▶ **INPUT DATA**:

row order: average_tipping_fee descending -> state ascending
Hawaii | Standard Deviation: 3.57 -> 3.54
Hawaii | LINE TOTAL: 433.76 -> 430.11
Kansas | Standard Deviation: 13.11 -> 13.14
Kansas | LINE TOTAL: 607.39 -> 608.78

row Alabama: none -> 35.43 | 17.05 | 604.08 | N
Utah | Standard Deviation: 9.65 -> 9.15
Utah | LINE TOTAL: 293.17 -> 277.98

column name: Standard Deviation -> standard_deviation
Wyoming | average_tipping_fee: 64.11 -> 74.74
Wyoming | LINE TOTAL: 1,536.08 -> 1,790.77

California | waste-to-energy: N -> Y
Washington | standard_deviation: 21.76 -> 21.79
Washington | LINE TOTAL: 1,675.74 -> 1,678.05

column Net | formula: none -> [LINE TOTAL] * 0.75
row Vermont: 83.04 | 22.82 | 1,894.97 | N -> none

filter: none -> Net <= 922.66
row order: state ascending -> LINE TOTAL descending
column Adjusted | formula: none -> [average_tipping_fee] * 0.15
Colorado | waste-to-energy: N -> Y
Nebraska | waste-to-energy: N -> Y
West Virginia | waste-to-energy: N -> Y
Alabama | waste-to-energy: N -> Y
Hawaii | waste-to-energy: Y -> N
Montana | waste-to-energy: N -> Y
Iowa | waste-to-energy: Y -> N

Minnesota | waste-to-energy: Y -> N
==
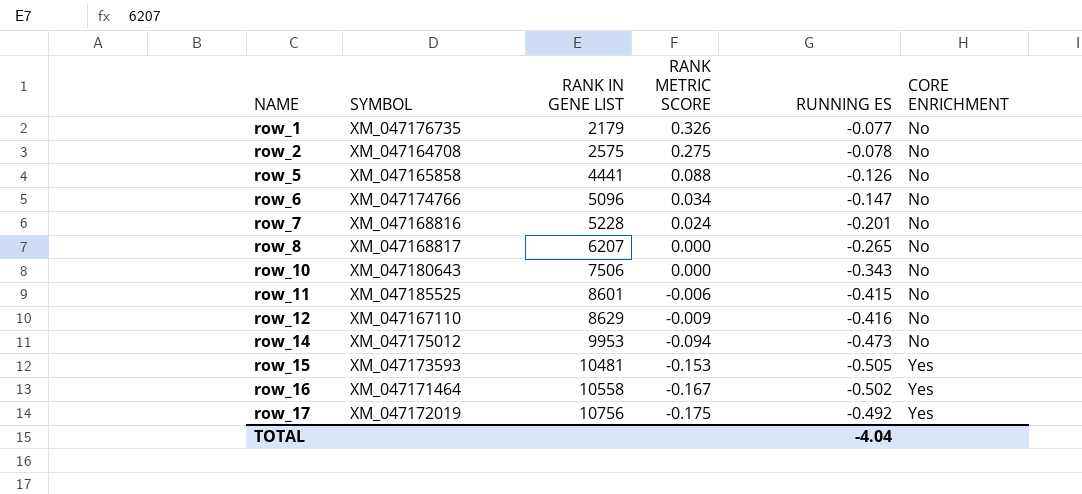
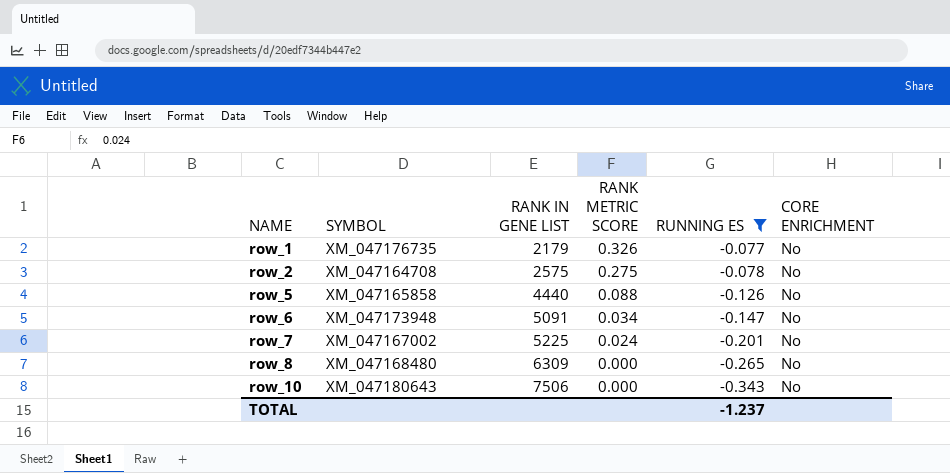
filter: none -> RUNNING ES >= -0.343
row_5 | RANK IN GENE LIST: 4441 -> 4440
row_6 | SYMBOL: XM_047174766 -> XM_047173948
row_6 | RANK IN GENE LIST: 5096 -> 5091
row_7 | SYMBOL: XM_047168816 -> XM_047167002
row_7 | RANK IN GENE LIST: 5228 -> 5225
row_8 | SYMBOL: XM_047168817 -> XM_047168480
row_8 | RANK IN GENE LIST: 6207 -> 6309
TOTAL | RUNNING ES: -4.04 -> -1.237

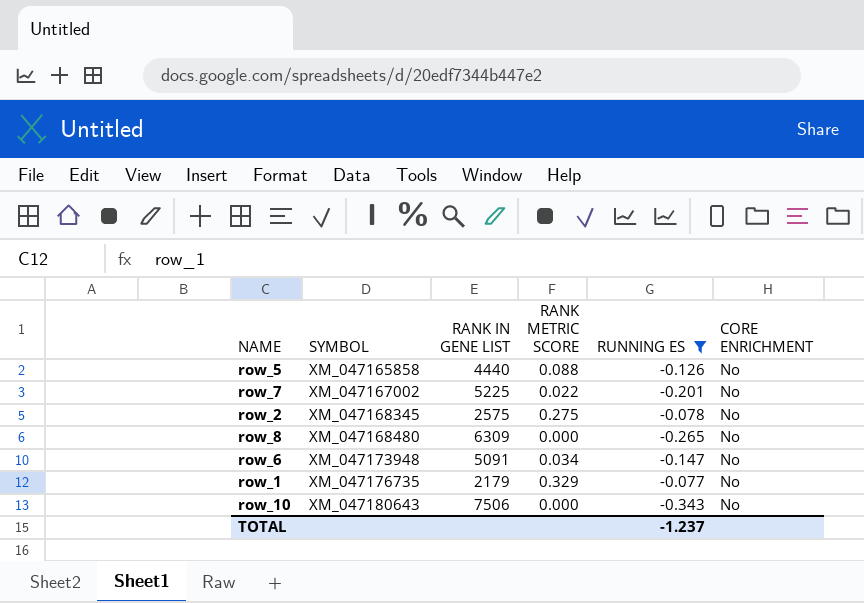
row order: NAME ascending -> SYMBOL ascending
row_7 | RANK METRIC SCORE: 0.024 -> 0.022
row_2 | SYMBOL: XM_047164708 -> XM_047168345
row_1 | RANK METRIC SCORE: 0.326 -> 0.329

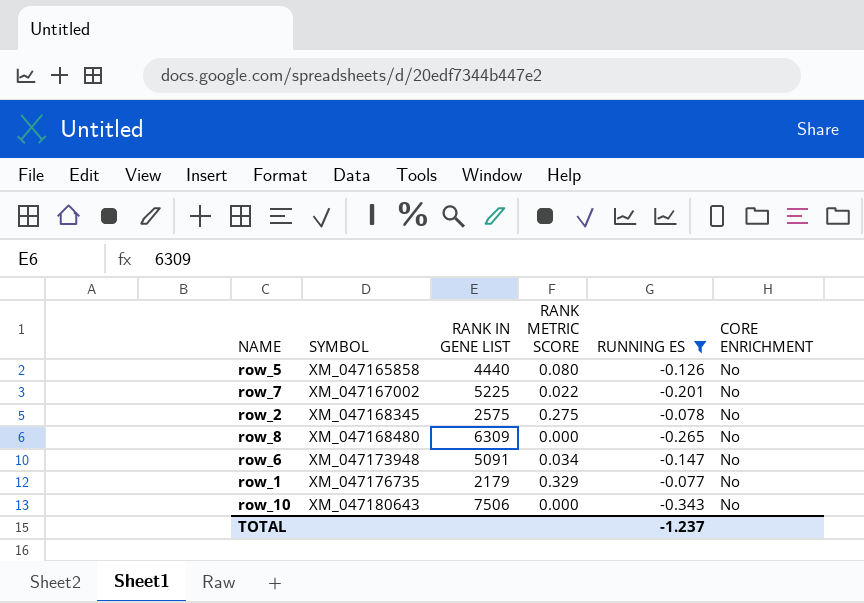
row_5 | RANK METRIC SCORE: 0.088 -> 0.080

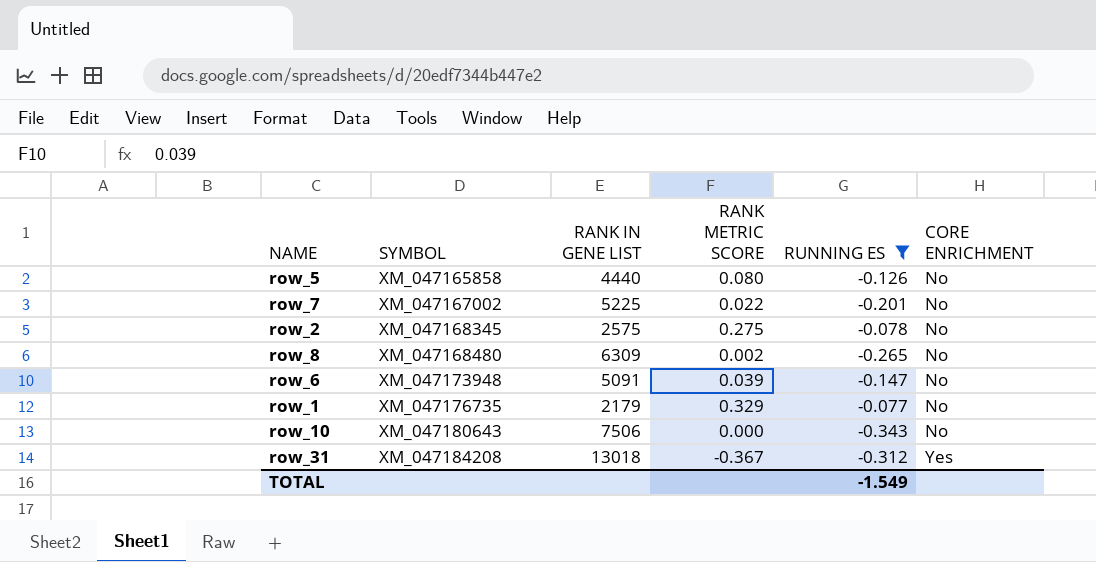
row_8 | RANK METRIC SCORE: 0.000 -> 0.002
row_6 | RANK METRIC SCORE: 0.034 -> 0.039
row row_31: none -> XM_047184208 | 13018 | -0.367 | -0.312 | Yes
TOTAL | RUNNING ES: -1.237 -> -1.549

▶ **EXERCISE AIM**: Using only the listing above, restate exactly the lines from the line containing "Montana | waste-to-energy: N -> Y" through the line containing "Minnesota | waste-to-energy: Y -> N", both included.

▶ **SOLUTION TO THE PROBLEM**:
Montana | waste-to-energy: N -> Y
Iowa | waste-to-energy: Y -> N

Minnesota | waste-to-energy: Y -> N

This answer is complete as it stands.